Activité biologique Étant plus sélectif que la staurosporine ou le PF-02341066, le PF-04217903 affiche une sélectivité > 1000 fois pour c-Met sur un panel de 208 kinases, bien que plus sensible aux mutations oncogènes de c-Met qui atténuent la puissance que PF-02341066. En plus de WT c-Met, PF-04217903 affiche une puissance similaire pour inhiber l'activité de c-Met-H1094R, c-Met-R988C et c-Met-T1010I avec IC50 de 3,1 nM, 6,4 nM et 6,7 nM, respectivement, mais n'a pas d'activité inhibitrice contre c-Met-Y1230C avec une CI50 >10 M. PF-04217903 en association avec le sunitinib inhibe significativement les cellules endothéliales, mais pas les cellules tumorales B16F1, Tib6, EL4 et LLC PF-04217903 inhibe significativement la croissance clonogénique de LXFA 526L et LXFA 1647L avec des valeurs IC50 de 16 nM et 13 nM, respectivement, produisant un effet additif lorsqu'il est associé au cetuximab. PF-04217903 inhibe puissamment les processus induits par c-Met tels que la croissance cellulaire, la motilité, l'invasion et la morphologie d'une variété de cellules tumorales. Le traitement par PF-04217903 (2 M) a augmenté la mort cellulaire des cellules GTL-16, ce qui implique la régulation négative des protéines phosphorylées 4E-BP1, ERK/MAPK et la voie PI3K/AKT. Bien qu'incapable d'inhiber la croissance tumorale dans les modèles tumoraux B16F1 et Tib6 sensibles au sunitinib, la combinaison de PF-04217903 et de sunitinib inhibe significativement la croissance tumorale dans les modèles tumoraux EL4 et LLC résistants au sunitinib par rapport au sunitinib ou au PF-04217903 seul en bloquant de manière significative expansion vasculaire, indiquant un rôle fonctionnel pour l'axe HGF/c-Met dans les tumeurs résistantes au sunitinib.

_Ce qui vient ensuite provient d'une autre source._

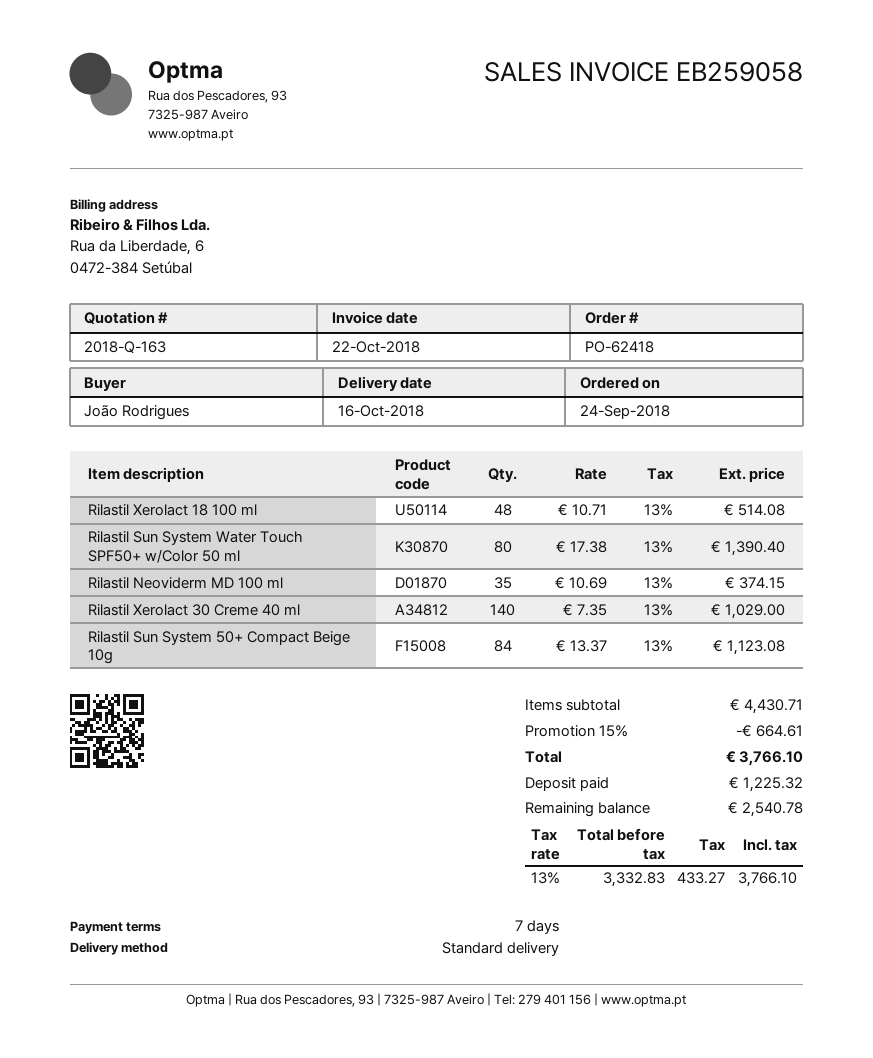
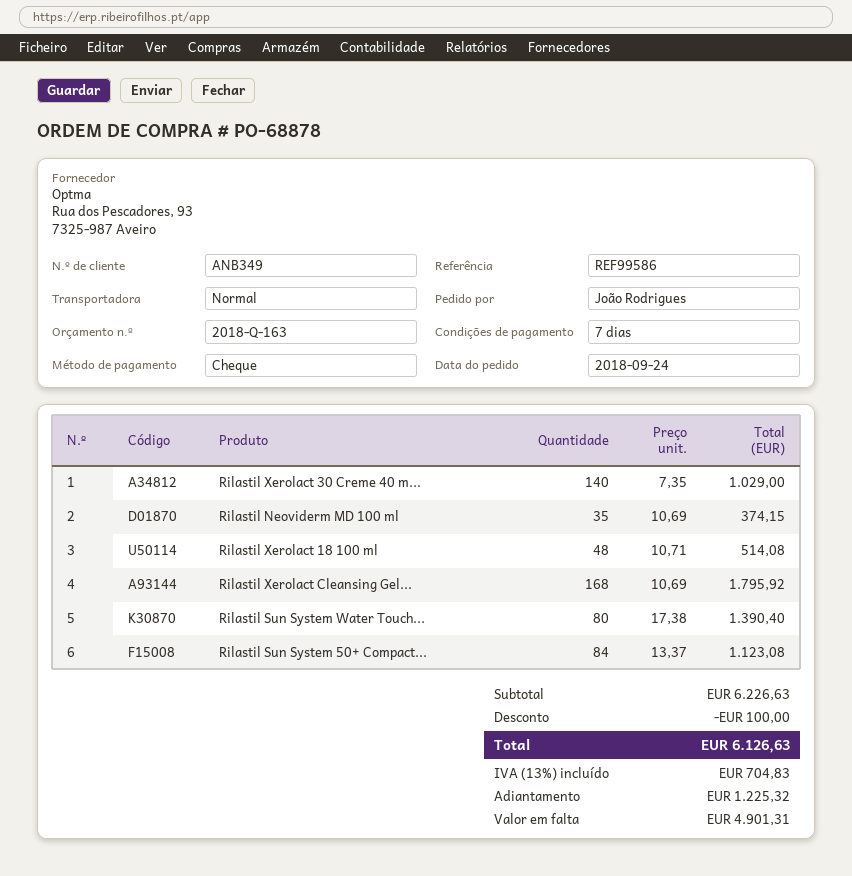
order number: PO-62418 -> PO-68878
Rilastil Xerolact Cleansing Gel...: none -> 168 x 10.69 = 1795.92
subtotal: 4430.71 -> 6226.63
discount: 664.61 -> 100.00
tax: 13% = 433.27 -> 13% = 704.83
total: 3766.10 -> 6126.63
balance: 2540.78 -> 4901.31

Phosphorylation cellulaire de c-Met Des cellules ELISA A549 avec WT c-Met humain endogène sont ensemencées dans des plaques à 96 puits dans un milieu de croissance et cultivées pendant la nuit. Le deuxième jour du dosage, le milieu de croissance est remplacé par du milieu sans sérum (avec 0,04 % de BSA). Des dilutions en série de PF-04217903 sont ajoutées à chaque puits et les cellules sont incubées à 37 °C pendant 1 heure. Ensuite, 40 ng/mL de HGF sont ajoutés aux cellules pendant 20 minutes. Les cellules sont lavées une fois avec du HBSS additionné de 1 mM de Na3VO4, et des lysats de protéines sont générés à partir des cellules en utilisant un tampon de lyse. La phosphorylation de c-Met est évaluée par une méthode ELISA utilisant des anticorps de capture spécifiques de c-Met et un anticorps de détection spécifique des résidus de tyrosine phosphorylés. Les plaques revêtues d'anticorps sont incubées en présence de lysats de protéines à 4 °C pendant une nuit et lavées sept fois avec du Tween 20 à 1 % dans du PBS. HRP-PY20 (anti-phosphotyrosine conjuguée à la peroxydase de raifort) est diluée à 1:500 dans du tampon de blocage et ajoutée à chaque plaque pendant 30 minutes. Les plaques sont ensuite lavées à nouveau et le substrat de peroxydase TMB est ajouté pour initier la réaction colorimétrique dépendante de la HRP et la réaction est arrêtée par l'ajout de H2SO4 0,09 N. Les points finaux ELISA sont l'absorbance mesurée à 450 nm à l'aide d'un spectrophotomètre. La valeur IC50 est calculée par l'ajustement de la courbe concentration-réponse à l'aide d'une méthode analytique à quatre paramètres basée sur Microsoft Excel.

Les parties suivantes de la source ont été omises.